Today he writes about how the pro-life movement and the pro-gay rights movement have grown in the past few decades. He attributes the advances of the pro-life movement to advances in technology and to a change in political rhetoric, for which he gives a nod to the late father Richard John Neuhaus, in which pro-lifers “began talking of an expanding circle of legal inclusion and protection that includes the unborn…” Actually Neuhaus, to his credit, used such language before Roe, during the debate in New York state over the Blumenthal bill which liberalized abortion laws in 1970. That rhetoric was not the cause of the change. The technological advances in embryology are undoubtedly a more likely explanation: once you have seen a sonogram, your own or a friend’s, it is hard to de-humanize the unborn child. A related development, the push for bans on late-term abortions had a similar effect. In both cases, the culture was forced to ask: What is actually going on here?

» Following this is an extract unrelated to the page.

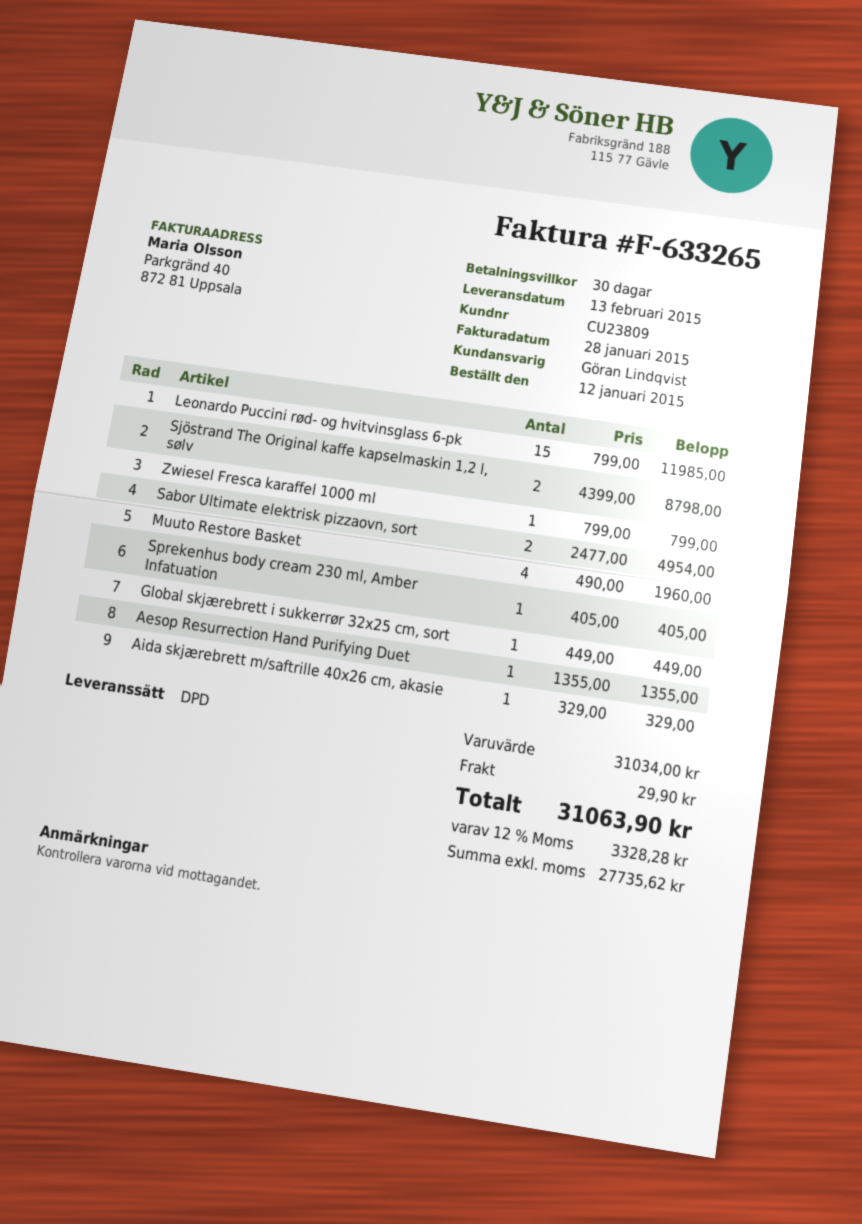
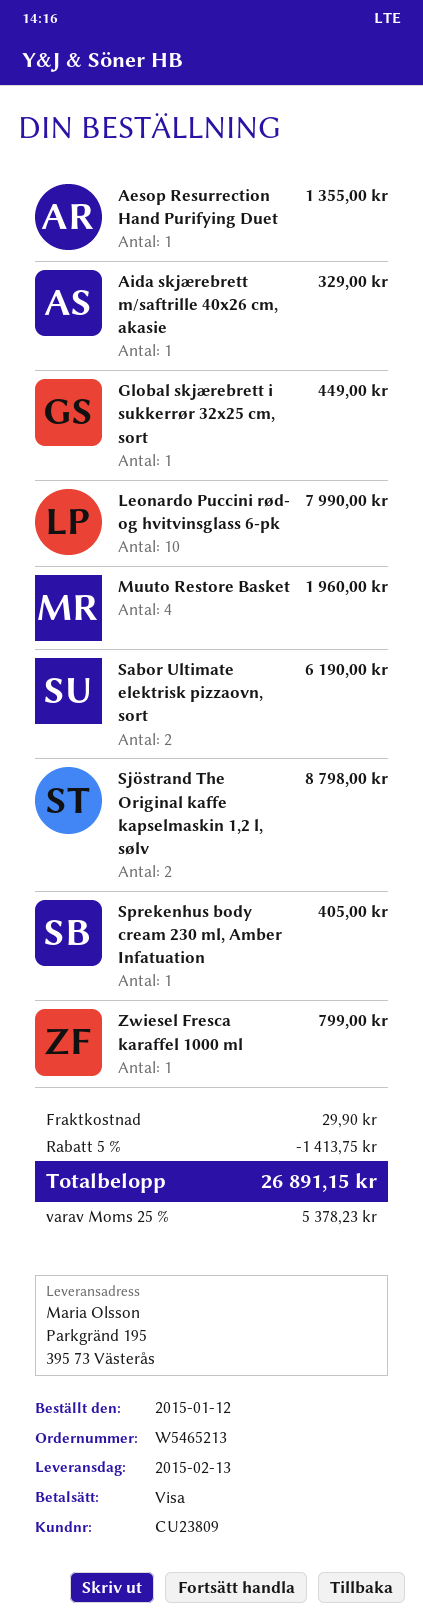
Leonardo Puccini rød- og hvitvinsglass 6-pk: 15 for 11985.00 -> 10 for 7990.00
Sabor Ultimate elektrisk pizzaovn, sort: 2 for 4954.00 -> 2 for 6190.00
discount: none -> 5% = 1413.75
tax: 12% = 3328.28 -> 25% = 5378.23
total: 31063.90 -> 26891.15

Abstract legal theories were not so persuasive when looking at a sonogram or reading about the grisly details of late-term abortions. So, Gerson scores a C+, right about the role of technology, wrong about Neuhaus, and a sin of omission about the partial birth abortion debate.

Then, Gerson goes on to consider the advancement of gay rights since the 1970s. He notes that many gays have come out of the closet since the 1970s, and that “[a] human face always makes harsh judgment more difficult.” But this is a cart-horse observation on its face. But, what is stunning is that Gerson never mentions AIDS. Gays came out of the closet and organized politically because they had to, they had to secure funding for AIDS research, they had to raise money for clinics, they had to build support networks for those afflicted with the disease. And, one of the big reasons it became harder to make harsh judgments was not that you had a gay man to tea, but that your gay neighbor was suddenly dying a horrible and untimely death.

To write sweepingly about gays in the last quarter of the twentieth century and not to mention AIDS shows an ignorance that does not befit the pages of the Washington Post. Why don’t they publish me on the subject of Tasmanian soup making methods. Gerson wants to be compassionate, and I applaud that, but a writer has an obligation to be informed too.